Task to complete: Extract the lines from the first one in the records below through the line containing "- Click on test", keeping both ends and leaving out any pictures.

START Records shown

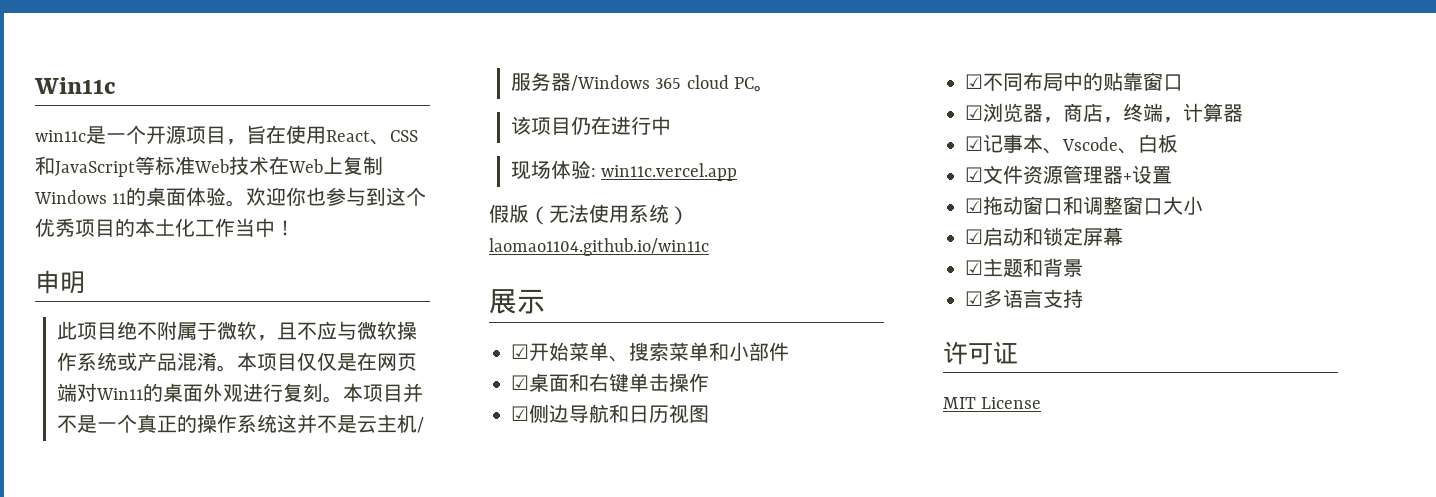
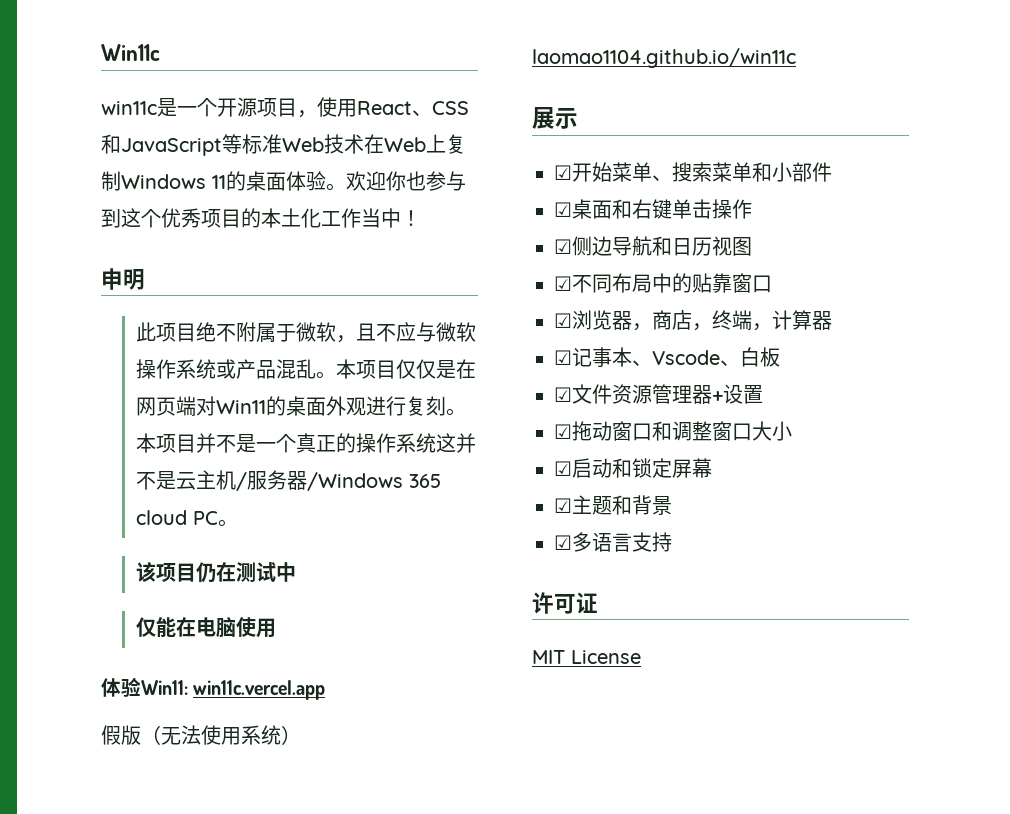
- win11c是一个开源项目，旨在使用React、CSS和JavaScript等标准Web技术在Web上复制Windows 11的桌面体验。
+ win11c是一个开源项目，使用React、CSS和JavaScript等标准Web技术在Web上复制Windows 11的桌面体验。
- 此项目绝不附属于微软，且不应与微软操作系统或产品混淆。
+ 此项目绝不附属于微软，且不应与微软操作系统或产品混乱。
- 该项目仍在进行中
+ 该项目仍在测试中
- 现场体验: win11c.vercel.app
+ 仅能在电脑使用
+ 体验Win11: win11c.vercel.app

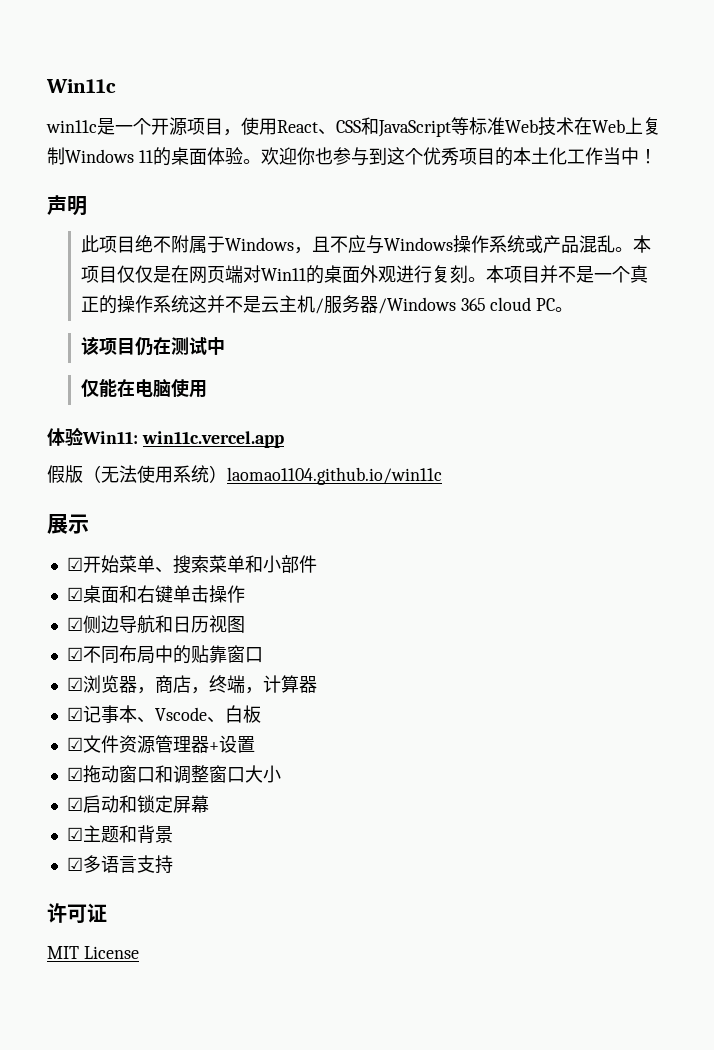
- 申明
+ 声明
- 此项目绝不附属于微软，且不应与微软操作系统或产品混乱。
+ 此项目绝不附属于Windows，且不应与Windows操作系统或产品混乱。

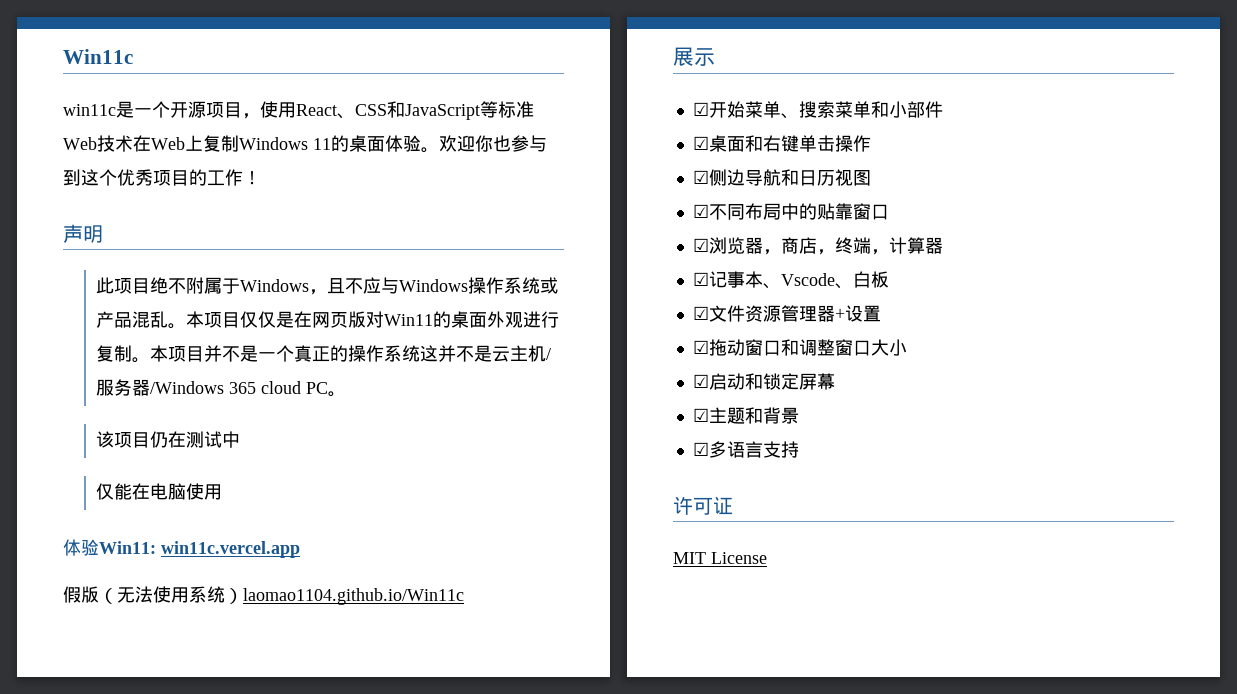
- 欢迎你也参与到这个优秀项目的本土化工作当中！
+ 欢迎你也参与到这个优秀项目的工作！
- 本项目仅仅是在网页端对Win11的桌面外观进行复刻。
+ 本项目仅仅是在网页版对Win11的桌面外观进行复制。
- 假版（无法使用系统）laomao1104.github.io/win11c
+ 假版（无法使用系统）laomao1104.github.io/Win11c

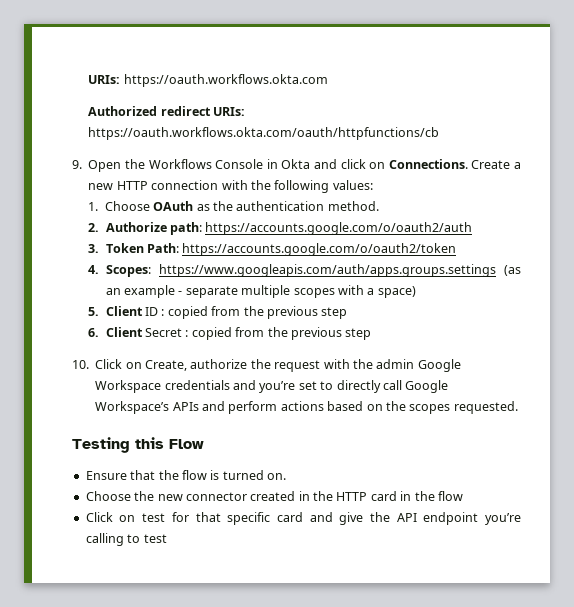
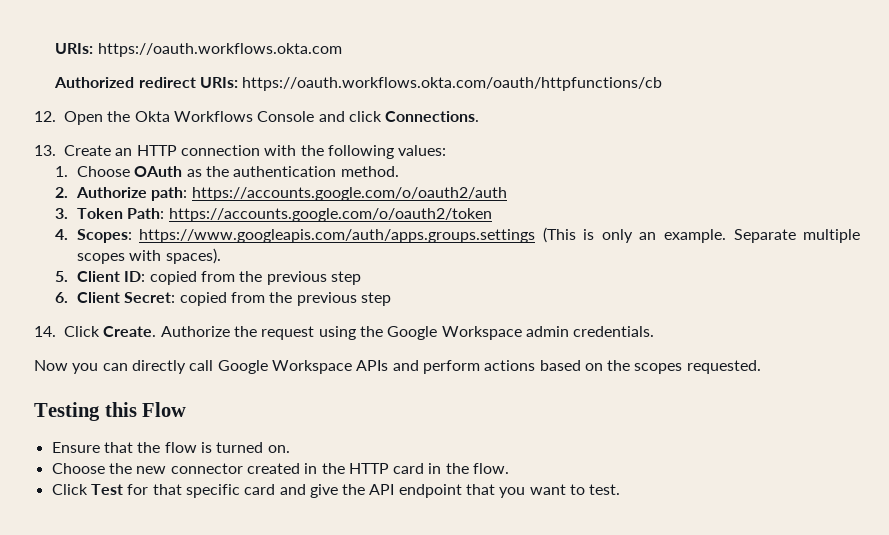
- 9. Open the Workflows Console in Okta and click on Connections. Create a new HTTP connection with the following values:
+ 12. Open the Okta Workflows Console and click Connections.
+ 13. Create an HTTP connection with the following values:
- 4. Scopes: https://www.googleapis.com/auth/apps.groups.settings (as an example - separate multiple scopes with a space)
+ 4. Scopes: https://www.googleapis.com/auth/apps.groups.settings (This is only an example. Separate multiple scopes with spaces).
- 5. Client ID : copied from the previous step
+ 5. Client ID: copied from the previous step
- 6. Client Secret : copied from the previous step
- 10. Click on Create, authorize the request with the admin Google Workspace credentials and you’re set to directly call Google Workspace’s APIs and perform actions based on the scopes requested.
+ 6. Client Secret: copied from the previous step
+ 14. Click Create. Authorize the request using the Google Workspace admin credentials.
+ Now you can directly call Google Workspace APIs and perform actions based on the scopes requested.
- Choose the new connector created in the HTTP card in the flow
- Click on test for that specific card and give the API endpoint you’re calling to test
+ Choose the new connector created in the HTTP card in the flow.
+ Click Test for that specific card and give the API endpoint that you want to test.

END Records shown

Answer section:
- win11c是一个开源项目，旨在使用React、CSS和JavaScript等标准Web技术在Web上复制Windows 11的桌面体验。
+ win11c是一个开源项目，使用React、CSS和JavaScript等标准Web技术在Web上复制Windows 11的桌面体验。
- 此项目绝不附属于微软，且不应与微软操作系统或产品混淆。
+ 此项目绝不附属于微软，且不应与微软操作系统或产品混乱。
- 该项目仍在进行中
+ 该项目仍在测试中
- 现场体验: win11c.vercel.app
+ 仅能在电脑使用
+ 体验Win11: win11c.vercel.app

- 申明
+ 声明
- 此项目绝不附属于微软，且不应与微软操作系统或产品混乱。
+ 此项目绝不附属于Windows，且不应与Windows操作系统或产品混乱。

- 欢迎你也参与到这个优秀项目的本土化工作当中！
+ 欢迎你也参与到这个优秀项目的工作！
- 本项目仅仅是在网页端对Win11的桌面外观进行复刻。
+ 本项目仅仅是在网页版对Win11的桌面外观进行复制。
- 假版（无法使用系统）laomao1104.github.io/win11c
+ 假版（无法使用系统）laomao1104.github.io/Win11c

- 9. Open the Workflows Console in Okta and click on Connections. Create a new HTTP connection with the following values:
+ 12. Open the Okta Workflows Console and click Connections.
+ 13. Create an HTTP connection with the following values:
- 4. Scopes: https://www.googleapis.com/auth/apps.groups.settings (as an example - separate multiple scopes with a space)
+ 4. Scopes: https://www.googleapis.com/auth/apps.groups.settings (This is only an example. Separate multiple scopes with spaces).
- 5. Client ID : copied from the previous step
+ 5. Client ID: copied from the previous step
- 6. Client Secret : copied from the previous step
- 10. Click on Create, authorize the request with the admin Google Workspace credentials and you’re set to directly call Google Workspace’s APIs and perform actions based on the scopes requested.
+ 6. Client Secret: copied from the previous step
+ 14. Click Create. Authorize the request using the Google Workspace admin credentials.
+ Now you can directly call Google Workspace APIs and perform actions based on the scopes requested.
- Choose the new connector created in the HTTP card in the flow
- Click on test for that specific card and give the API endpoint you’re calling to test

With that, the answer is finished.